For a quart of good lemonade take the juice of three lemons, using the rind of one. Peel the rind very thin, getting just the yellow outside. Cut this into little pieces and put with the juice and powdered sugar, of which use two ounces to the quart, in a jug or jar with a cover. When the water is just at the tea point, pour it over the lemon and sugar, cover at once and let it get cold.

The "instantaneous" chocolates and cocoas are greatly improved by being brought to the boiling point.

To remove a grease spot from wall paper, hold a piece of blotting paper over the spot with a hot flatiron for a few moments.
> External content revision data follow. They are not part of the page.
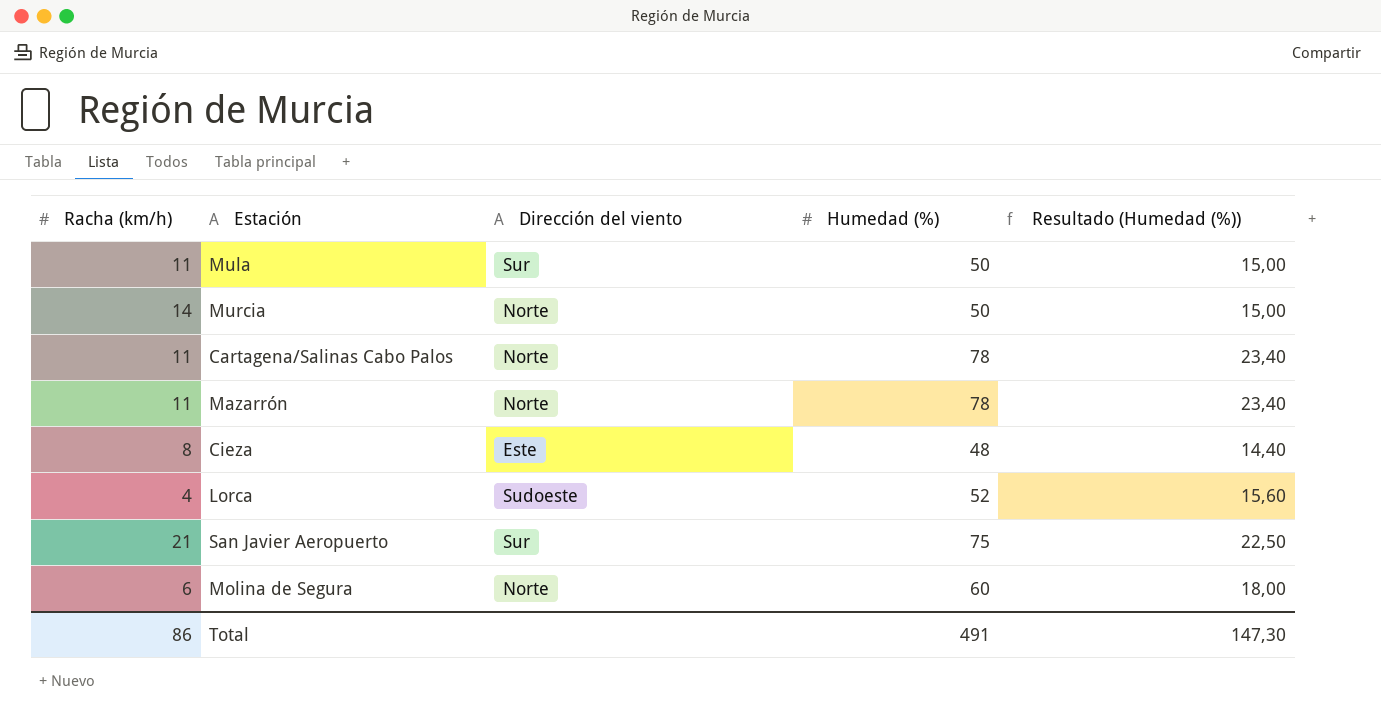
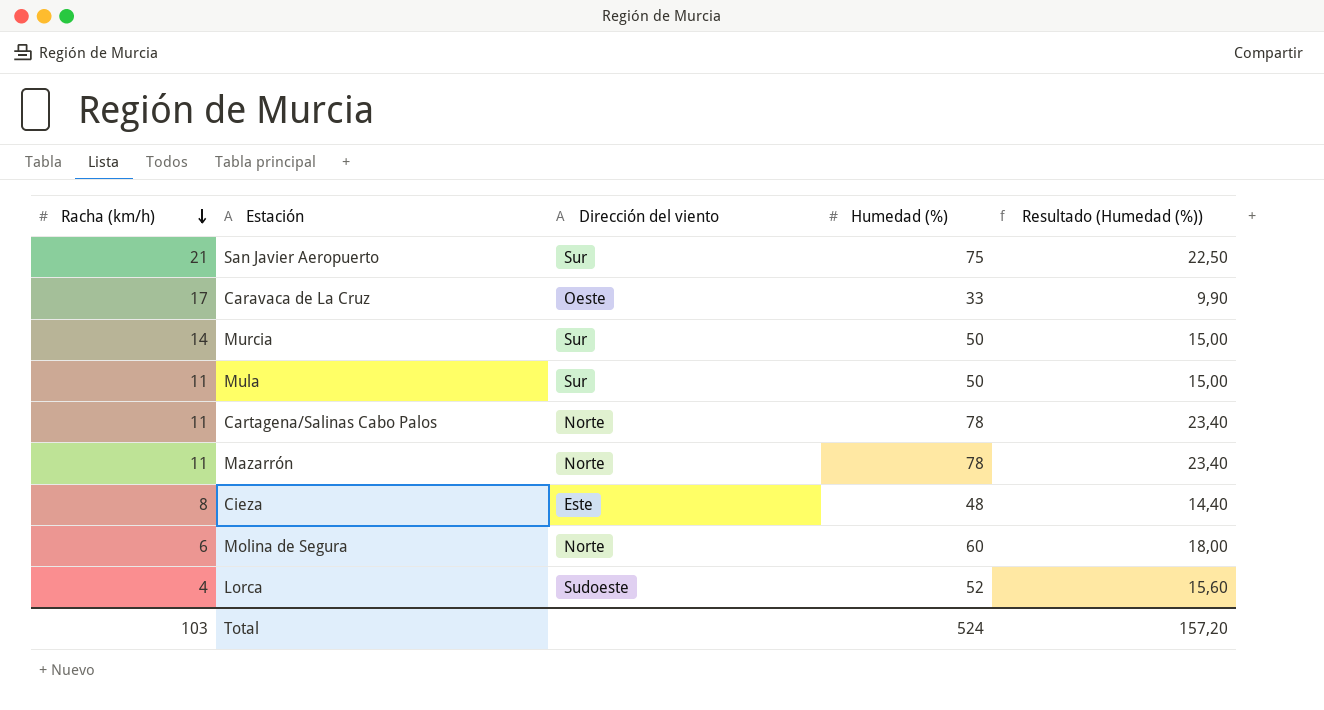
row order: none -> Racha (km/h) descending
row Caravaca de La Cruz: none -> 17 | Oeste | 33 | 9,90
Murcia | Dirección del viento: Norte -> Sur
Total | Racha (km/h): 86 -> 103
Total | Humedad (%): 491 -> 524
Total | Resultado (Humedad (%)): 147,30 -> 157,20

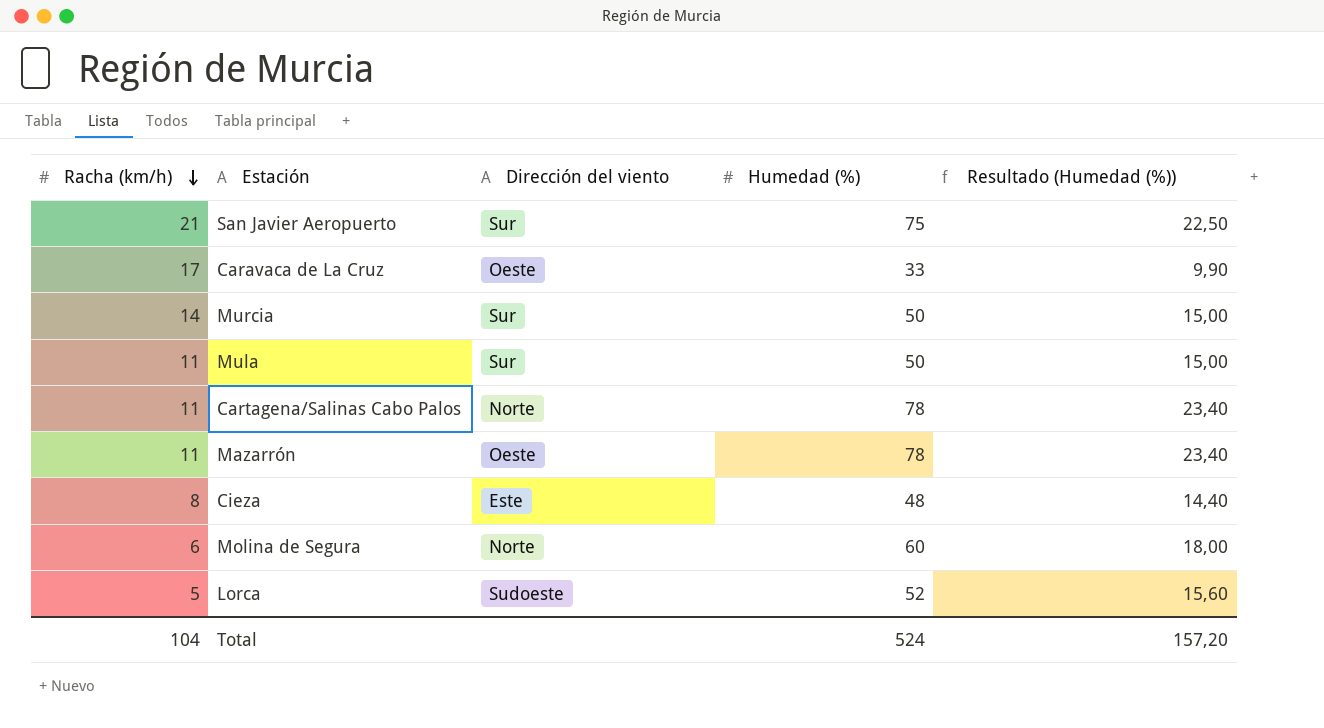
Mazarrón | Dirección del viento: Norte -> Oeste
Lorca | Racha (km/h): 4 -> 5
Total | Racha (km/h): 103 -> 104

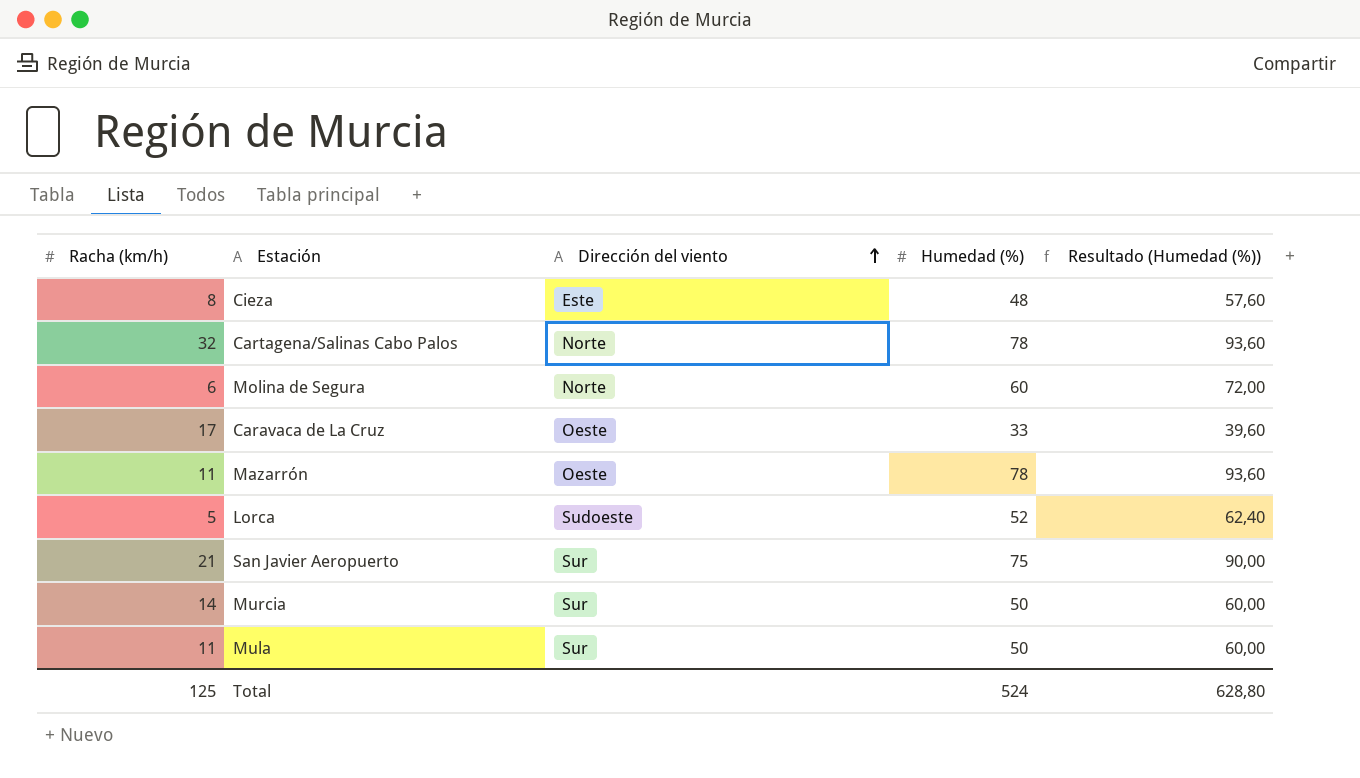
row order: Racha (km/h) descending -> Dirección del viento ascending
column Resultado (Humedad (%)) | formula: [Humedad (%)] * 0,3 -> [Humedad (%)] * 1,2
Cartagena/Salinas Cabo Palos | Racha (km/h): 11 -> 32
Total | Racha (km/h): 104 -> 125
Total | Resultado (Humedad (%)): 157,20 -> 628,80

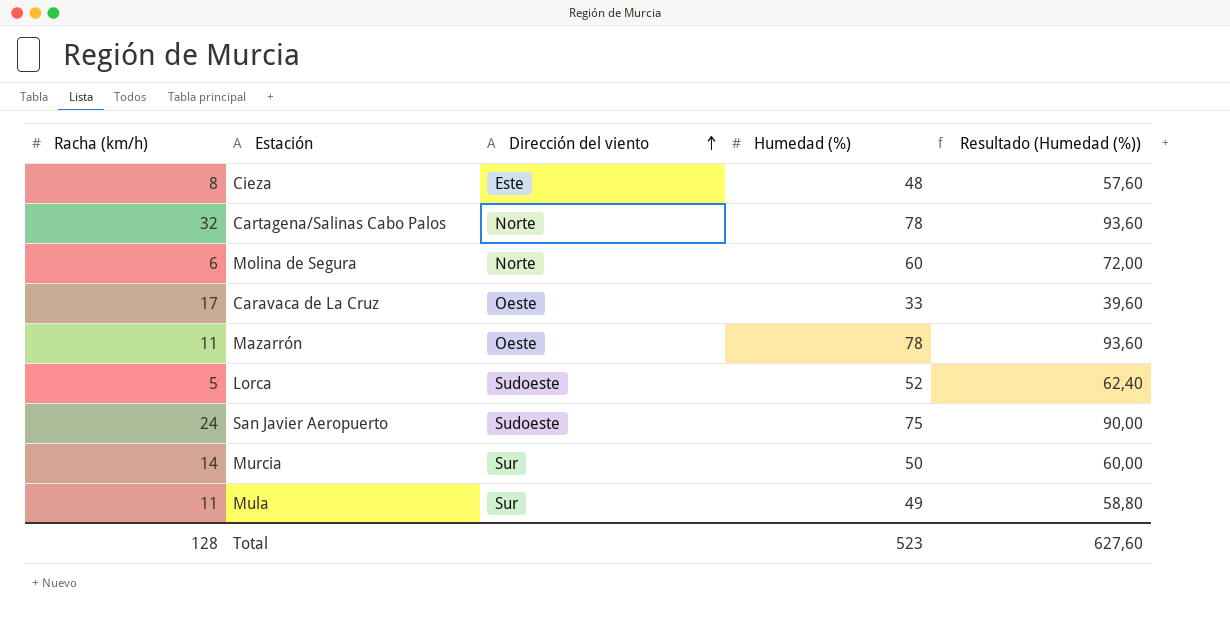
San Javier Aeropuerto | Racha (km/h): 21 -> 24
San Javier Aeropuerto | Dirección del viento: Sur -> Sudoeste
Mula | Humedad (%): 50 -> 49
Mula | Resultado (Humedad (%)): 60,00 -> 58,80
Total | Racha (km/h): 125 -> 128
Total | Humedad (%): 524 -> 523
Total | Resultado (Humedad (%)): 628,80 -> 627,60

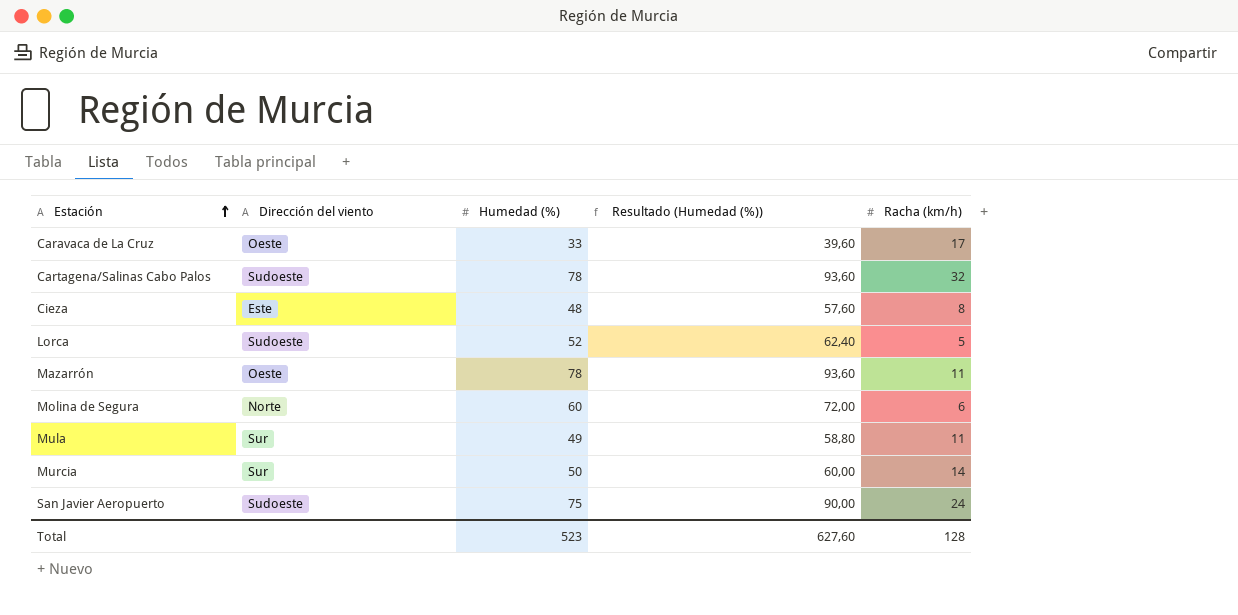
row order: Dirección del viento ascending -> Estación ascending
column Racha (km/h) | position: 1 -> 5
Cartagena/Salinas Cabo Palos | Dirección del viento: Norte -> Sudoeste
Small cakes are no longer in demand at evening parties. Dainty fruit sandwiches have taken their place. Bread is cut very thin and lightly buttered and then spread with raisins, dates or candied cherries that have been chopped fine and moistened with orange juice, sherry or madeira. Roll and tie with baby ribbons. Lemonade or punch is served with these.

According to a wholesale furniture dealer the best furniture polish is made of one-third alcohol and two-thirds sweet oil. Apply with a soft cloth and rub with another cloth.

If small branches of lilacs, apple or cherry trees are now brought into the house and put in a sunny window in a pitcher of water the buds will soon swell and blossom. The pitcher should be kept filled, as the water evaporates rapidly.